> [Task brief] Leave out the images; return the rest of the data exactly.

[Saved data entries]
- Opening Delimiter -

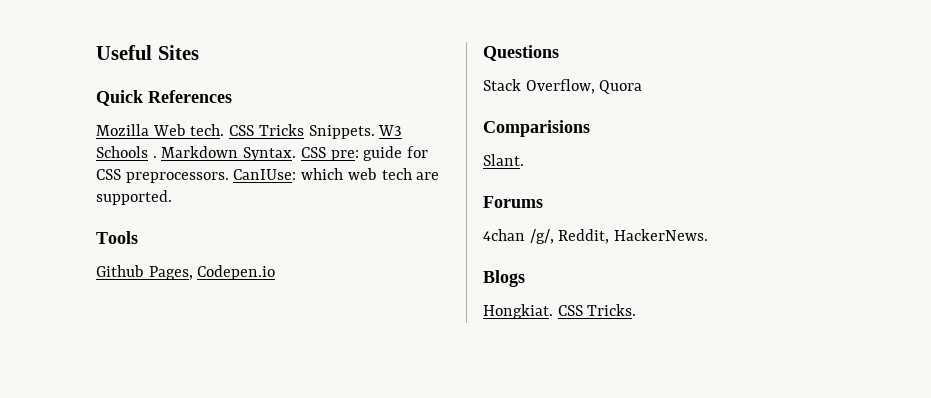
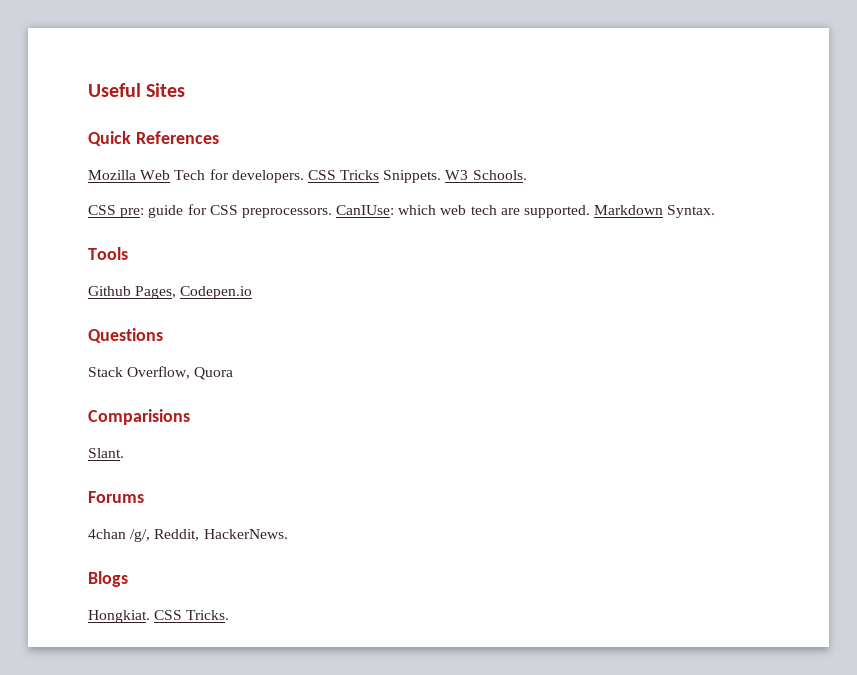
[190,124,225,136] tech. -> [174,169,304,183] Tech for developers.
[96,146,297,161] Schools . Markdown Syntax. -> [472,170,527,180] Schools. //
(172, 197) none -> [594,205,716,218] Markdown Syntax.

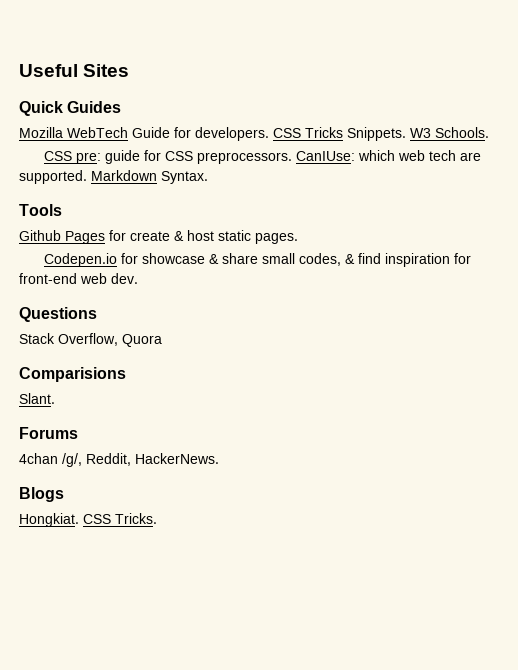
[135,131,219,144] References -> [67,101,122,113] Guides
[140,170,206,180] Web Tech -> [67,127,170,138] WebTech Guide
[135,286,253,299] Pages, Codepen.io -> [65,230,298,244] [44,253,472,267] [19,273,138,284] Pages for create & host static pages. // Codepen.io for showcase & share small codes, & find inspiration for front-end web dev.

- Closing Delimiter -

> [Task solution]
[190,124,225,136] tech. -> [174,169,304,183] Tech for developers.
[96,146,297,161] Schools . Markdown Syntax. -> [472,170,527,180] Schools. //
(172, 197) none -> [594,205,716,218] Markdown Syntax.

[135,131,219,144] References -> [67,101,122,113] Guides
[140,170,206,180] Web Tech -> [67,127,170,138] WebTech Guide
[135,286,253,299] Pages, Codepen.io -> [65,230,298,244] [44,253,472,267] [19,273,138,284] Pages for create & host static pages. // Codepen.io for showcase & share small codes, & find inspiration for front-end web dev.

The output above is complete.